We do ten experiments. A scientist observes the results, constructs a theory consistent with them and uses it to predict the results of the next ten. We do them and the results fit his predictions. A second scientist observes the results of all twenty experiments and constructs a theory consistent with them.
The two theories give different predictions for the next experiment. Which do we believe? Why?
In case the puzzle is not obvious, let me offer the argument for what I believe is the wrong answer:
Imagine that each possible theory is written on a piece of paper, pieces of paper are sorted into barrels according to the results they predict for the first ten experiments. Within each barrel, theories are sorted into boxes according to the results they expect for the second ten experiments.
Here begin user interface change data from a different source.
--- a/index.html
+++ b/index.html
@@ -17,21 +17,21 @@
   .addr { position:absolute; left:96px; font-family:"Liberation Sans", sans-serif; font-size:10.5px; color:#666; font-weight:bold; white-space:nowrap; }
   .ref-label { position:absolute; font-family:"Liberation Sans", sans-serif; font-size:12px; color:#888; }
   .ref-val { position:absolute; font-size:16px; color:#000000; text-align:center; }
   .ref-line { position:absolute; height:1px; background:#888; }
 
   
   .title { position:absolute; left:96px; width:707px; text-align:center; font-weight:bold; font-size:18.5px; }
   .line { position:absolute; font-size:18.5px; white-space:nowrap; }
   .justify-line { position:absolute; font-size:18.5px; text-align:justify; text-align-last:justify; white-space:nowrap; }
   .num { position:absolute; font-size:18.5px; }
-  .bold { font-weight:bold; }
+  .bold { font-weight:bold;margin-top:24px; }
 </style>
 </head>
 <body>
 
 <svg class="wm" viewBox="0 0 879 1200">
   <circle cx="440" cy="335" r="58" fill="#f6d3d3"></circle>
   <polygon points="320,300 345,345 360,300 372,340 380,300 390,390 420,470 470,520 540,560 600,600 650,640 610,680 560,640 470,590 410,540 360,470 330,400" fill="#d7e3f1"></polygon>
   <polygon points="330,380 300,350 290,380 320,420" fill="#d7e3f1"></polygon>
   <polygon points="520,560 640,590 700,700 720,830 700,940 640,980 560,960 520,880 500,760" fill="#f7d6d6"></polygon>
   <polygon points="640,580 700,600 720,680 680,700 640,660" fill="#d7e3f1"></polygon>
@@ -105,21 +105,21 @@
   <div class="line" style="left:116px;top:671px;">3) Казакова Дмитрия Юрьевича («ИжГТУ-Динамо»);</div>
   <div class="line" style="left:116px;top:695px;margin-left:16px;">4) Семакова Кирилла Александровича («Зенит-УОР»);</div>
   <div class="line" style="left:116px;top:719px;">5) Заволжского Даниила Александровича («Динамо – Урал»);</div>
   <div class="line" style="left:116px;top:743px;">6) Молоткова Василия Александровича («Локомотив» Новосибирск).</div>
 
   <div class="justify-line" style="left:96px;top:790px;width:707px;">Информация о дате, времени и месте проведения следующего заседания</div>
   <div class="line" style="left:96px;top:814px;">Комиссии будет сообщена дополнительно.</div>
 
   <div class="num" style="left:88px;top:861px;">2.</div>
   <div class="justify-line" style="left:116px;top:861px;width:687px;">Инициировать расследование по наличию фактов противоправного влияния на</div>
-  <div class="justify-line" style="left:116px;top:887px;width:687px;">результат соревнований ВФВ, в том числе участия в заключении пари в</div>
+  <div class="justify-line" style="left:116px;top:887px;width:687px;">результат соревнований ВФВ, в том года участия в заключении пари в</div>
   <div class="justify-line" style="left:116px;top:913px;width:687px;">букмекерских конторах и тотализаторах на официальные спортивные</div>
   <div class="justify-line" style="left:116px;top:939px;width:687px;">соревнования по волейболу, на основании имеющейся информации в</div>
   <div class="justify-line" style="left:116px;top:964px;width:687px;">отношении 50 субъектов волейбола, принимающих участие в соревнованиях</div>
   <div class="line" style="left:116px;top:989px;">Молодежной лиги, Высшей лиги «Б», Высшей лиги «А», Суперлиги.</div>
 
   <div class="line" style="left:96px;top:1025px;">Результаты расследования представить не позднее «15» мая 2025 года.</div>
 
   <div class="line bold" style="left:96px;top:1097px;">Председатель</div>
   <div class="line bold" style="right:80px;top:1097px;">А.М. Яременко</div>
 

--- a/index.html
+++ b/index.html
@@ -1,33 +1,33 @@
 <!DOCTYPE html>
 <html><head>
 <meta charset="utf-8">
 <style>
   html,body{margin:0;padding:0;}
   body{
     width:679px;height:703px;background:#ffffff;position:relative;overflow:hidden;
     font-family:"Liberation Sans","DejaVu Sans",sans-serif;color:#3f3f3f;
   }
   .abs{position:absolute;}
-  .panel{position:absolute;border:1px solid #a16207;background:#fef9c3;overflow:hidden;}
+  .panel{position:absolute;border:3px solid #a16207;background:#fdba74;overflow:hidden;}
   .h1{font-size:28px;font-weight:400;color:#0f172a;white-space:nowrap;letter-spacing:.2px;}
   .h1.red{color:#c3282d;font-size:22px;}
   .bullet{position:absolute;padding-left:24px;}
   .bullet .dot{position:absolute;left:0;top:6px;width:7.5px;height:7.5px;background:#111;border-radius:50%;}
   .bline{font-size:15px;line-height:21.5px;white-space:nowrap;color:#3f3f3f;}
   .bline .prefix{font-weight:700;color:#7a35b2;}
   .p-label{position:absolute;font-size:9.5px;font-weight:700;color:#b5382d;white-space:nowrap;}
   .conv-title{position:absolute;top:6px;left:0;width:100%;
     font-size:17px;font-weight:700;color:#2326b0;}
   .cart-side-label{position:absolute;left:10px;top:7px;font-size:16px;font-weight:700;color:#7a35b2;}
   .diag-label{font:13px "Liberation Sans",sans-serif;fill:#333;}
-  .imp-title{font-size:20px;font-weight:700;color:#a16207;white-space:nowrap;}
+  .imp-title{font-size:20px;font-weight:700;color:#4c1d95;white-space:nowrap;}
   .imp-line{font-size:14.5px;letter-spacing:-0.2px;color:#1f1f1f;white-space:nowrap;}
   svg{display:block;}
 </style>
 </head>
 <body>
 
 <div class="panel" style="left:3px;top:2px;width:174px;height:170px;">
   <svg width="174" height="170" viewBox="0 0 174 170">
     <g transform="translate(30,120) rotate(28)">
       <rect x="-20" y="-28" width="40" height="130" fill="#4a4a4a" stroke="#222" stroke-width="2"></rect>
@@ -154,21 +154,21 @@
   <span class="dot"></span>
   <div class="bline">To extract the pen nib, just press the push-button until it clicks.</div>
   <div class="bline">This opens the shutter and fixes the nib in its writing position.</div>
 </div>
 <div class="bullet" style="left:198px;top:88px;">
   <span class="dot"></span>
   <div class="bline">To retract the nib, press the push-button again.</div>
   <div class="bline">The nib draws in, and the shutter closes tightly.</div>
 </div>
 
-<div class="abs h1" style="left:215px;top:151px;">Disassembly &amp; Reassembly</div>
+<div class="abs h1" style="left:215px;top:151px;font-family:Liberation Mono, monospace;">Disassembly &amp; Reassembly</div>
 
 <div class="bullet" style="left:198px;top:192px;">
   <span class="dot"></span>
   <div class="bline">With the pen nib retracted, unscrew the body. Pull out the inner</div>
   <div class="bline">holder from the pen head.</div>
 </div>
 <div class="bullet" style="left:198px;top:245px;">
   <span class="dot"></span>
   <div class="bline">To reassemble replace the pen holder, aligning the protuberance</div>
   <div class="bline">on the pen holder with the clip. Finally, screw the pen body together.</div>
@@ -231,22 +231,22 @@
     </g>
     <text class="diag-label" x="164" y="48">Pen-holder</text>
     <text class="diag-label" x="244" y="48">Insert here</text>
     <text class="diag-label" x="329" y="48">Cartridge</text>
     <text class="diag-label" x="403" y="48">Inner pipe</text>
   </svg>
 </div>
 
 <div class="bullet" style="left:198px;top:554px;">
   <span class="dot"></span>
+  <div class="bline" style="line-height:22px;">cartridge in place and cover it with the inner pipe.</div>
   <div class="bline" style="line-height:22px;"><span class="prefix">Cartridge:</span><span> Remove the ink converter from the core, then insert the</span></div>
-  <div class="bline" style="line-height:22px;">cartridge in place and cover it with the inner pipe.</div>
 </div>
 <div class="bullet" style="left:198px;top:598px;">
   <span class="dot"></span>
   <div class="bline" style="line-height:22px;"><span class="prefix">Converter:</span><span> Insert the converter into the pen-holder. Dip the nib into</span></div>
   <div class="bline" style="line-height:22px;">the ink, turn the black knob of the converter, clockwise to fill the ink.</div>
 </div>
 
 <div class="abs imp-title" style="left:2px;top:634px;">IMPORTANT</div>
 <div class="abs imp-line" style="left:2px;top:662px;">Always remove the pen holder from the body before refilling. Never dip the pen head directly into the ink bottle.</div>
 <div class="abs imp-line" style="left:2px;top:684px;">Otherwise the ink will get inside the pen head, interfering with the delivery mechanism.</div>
The first theorist restricted himself to the barrels containing theories consistent with the first ten experiments, drew a theory from a box in one of them, and it happened to be from a box containing theories also consistent with the next ten experiments. The second experimenter chose a box containing theories consistent with the second ten experiments from a barrel containing theories consistent with the first ten. All we know, in either case, is that the box the theory was drawn from contains theories consistent with all twenty experiment.
What is wrong with this model is the assumption that experimenters are drawing theories at random. Assume instead that some people are better than others at coming up with correct theories, at least on this subject. Since only a small fraction of theories are consistent with the second ten experiments it would be very unlikely for an experimenter choosing a box at random to come up with one of them; the fact that the first experimenter did so is evidence that he is good at coming up with correct theories. We have no similar evidence for the second person. Since we have more reason to believe that the first theorist is good at creating correct theories than that the second one is, we have more reason to believe his theory and so more reason to trust his prediction for the next experiment.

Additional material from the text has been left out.